Home > Uncategorized > Compiler benchmarking for the 21st century

Compiler benchmarking for the 21st century

I would like to propose a new way of measuring the quality of a compiler’s code generator: The highest quality compiler is one that generates identical code for all programs that produce the same output, e.g., a compiler might spot programs that calculate pi and always generate code that uses the most rapidly converging method known. This is a very different approach to the traditional methods based on using (mostly) execution time or size (usually code but sometimes data) as a measure of quality.

Why is a new measurement method needed, and why choose this one? It is relatively easy for compiler vendors to tune their products to the commonly used benchmark and they seem to have lost their role as drivers for new optimization techniques. Different developers have different writing habits and companies should not have to waste time and money changing developer habits just to get the best quality code out of a compiler; compilers should handle differences in developer coding habits and not let it affect the quality of generated code. There are major savings to be had by optimizing the effect that developers are trying to achieve rather than what they have actually written (these days new optimizations targeting at what developers have written show very low percentage improvements).

Deducing that a function calculates pi requires a level of sophistication in whole program analysis that is unlikely to be available in production compilers for some years to come (ok, detecting 4*atan(1.0) is possible today). What is needed is a collection of compilable files containing source code that aims to achieve an outcome in lots of different ways. To get the ball rolling the “3n times 2” problem is presented as the first of this new breed of benchmarks.

The “3n times 2” problem is a variant on the 3n+1 problem that has been tweaked to create more optimization opportunities. One implementation of the “3n times 2” problem is:

if (is_odd(n))
   n = 3*n+1;
else
   n = 2*n; // this is n = n / 2; in the 3n+1 problem

There are lots of ways of writing code that has the same effect, some of the statements I have seen for calculating n=3*n+1 include: n = n + n + n + 1, n = (n << 1) + n + 1 and n *= 3; n++, while some of the ways of checking if n is odd include: n & 1, (n / 2)*2 != n and n % 2.

I have created a list of different ways in which 3*n+1 might be calculated and is_odd(n) might be tested and written a script to generate a function containing all possible permutations (to reduce the number of combinations no variants were created for the least interesting case of n=2*n, which was always generated in this form). The following is a snippet of the generated code (download everything):

if (n & 1) n=(n << 2) - n +1; else n*=2;
if (n & 1) n=3*n+1; else n*=2;
if (n & 1) n += 2*n +1; else n*=2;
if ((n / 2)*2 != n) { t=(n << 1); n=t+n+1; } else n*=2;
if ((n / 2)*2 != n) { n*=3; n++; } else n*=2;

Benchmarks need a means of summarizing the results and here I make a stab at doing that for gcc 4.6.1 and llvm 2.9, when executed using the -O3 option (output here and here).
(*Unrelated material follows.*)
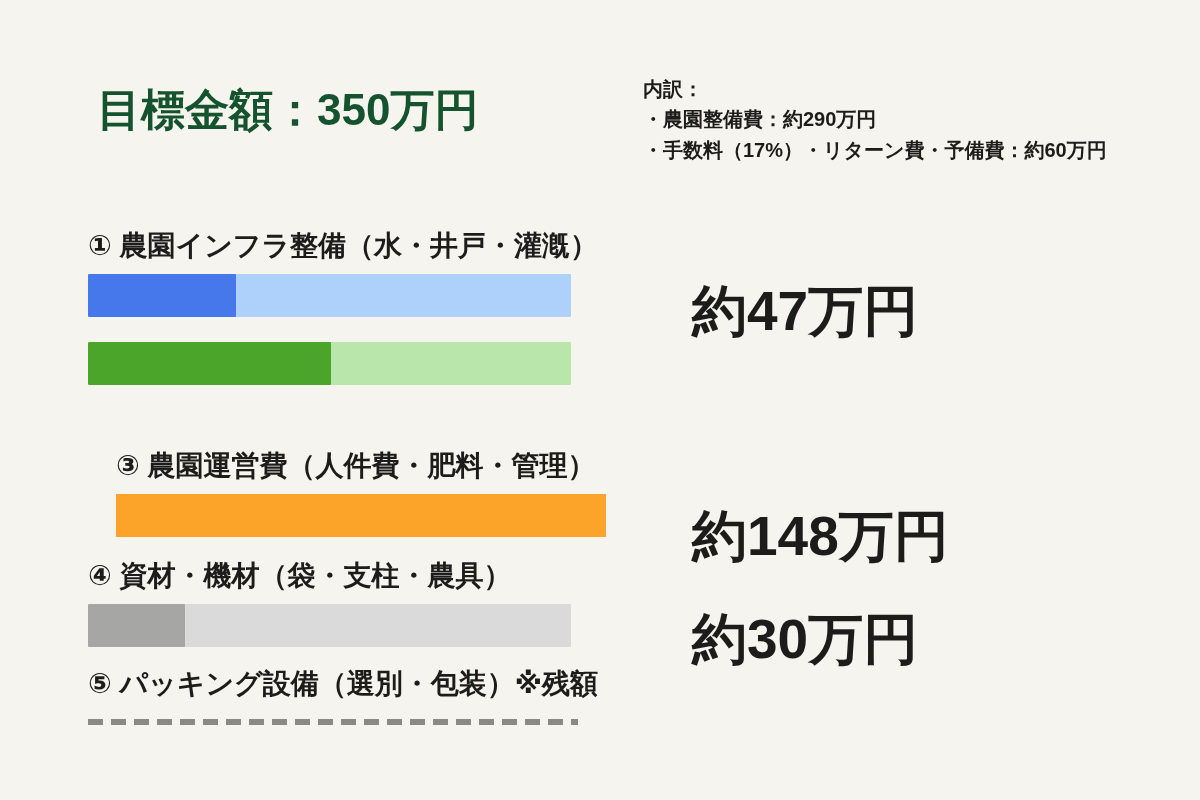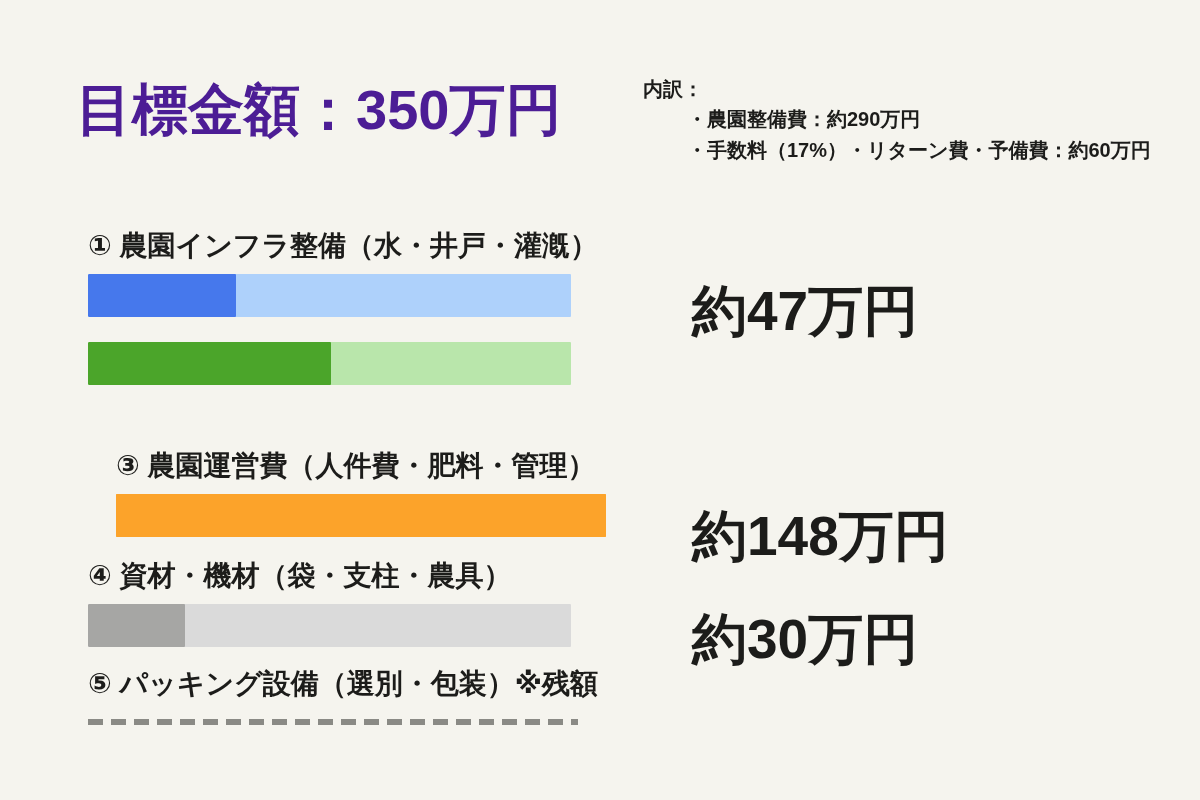"目標金額：350万円" .goal-title { color: #4c1d95 -> #14532d; font-size: 56px -> 44px; left: 76px -> 97px }
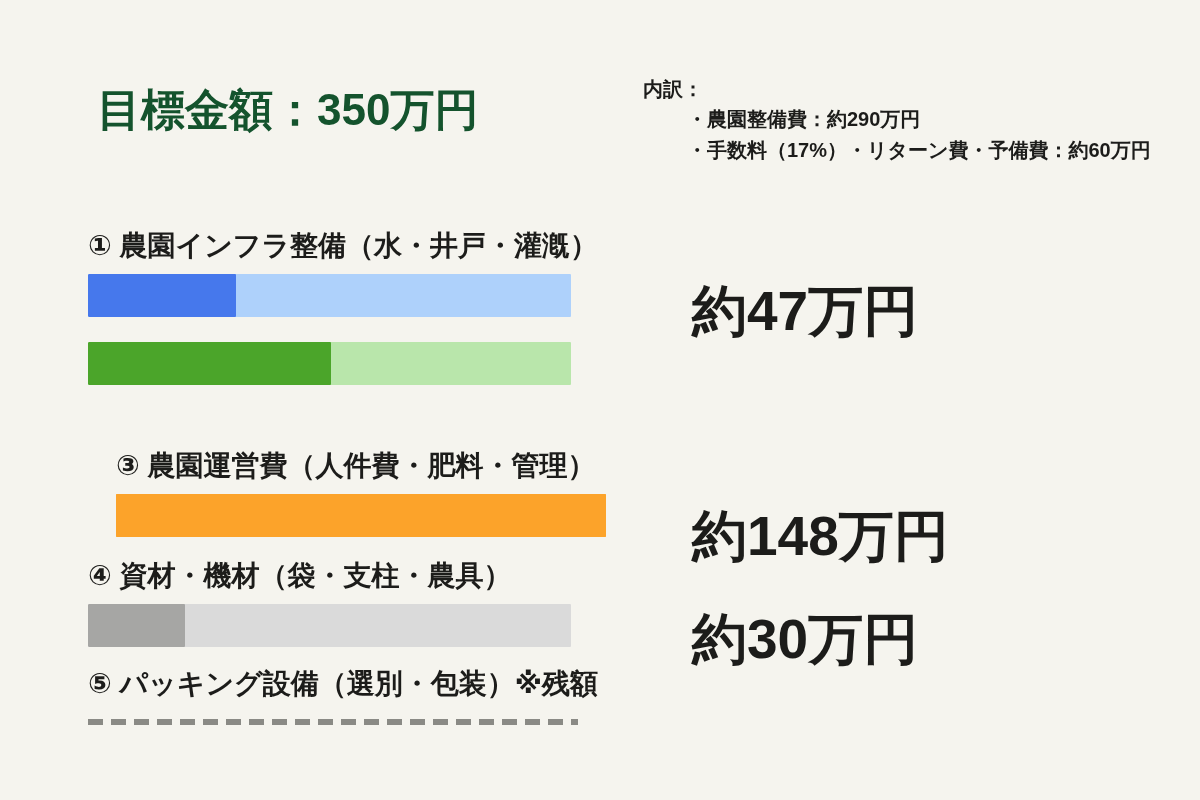"・農園整備費：約290万円" .breakdown-line { margin-left: 44px -> none }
Both compilers generated a total of four different sequences for the 27 'different' statements (I'm not sure what to do about the inline function tests and have ignored them here) with none of the sequences being shared between compilers. The following lists the number of occurrences of each sequence, e.g., gcc generated one sequence 16 times, another 8 times and so on:

gcc    16   8   2   1
llvm   12   6   6   3

How might we turn these counts into a single number that enables compiler performance to be compared? One possibility is to award 1 point for each of the most common sequence, 1/2 point for each of the second most common, 1/4 for the third and so on. Using this scheme, gcc gets 20.625, and llvm gets 16.875. So gcc has greater consistency (I am loathed to use the much overused phrase higher quality).

Now for a closer look at the code generated.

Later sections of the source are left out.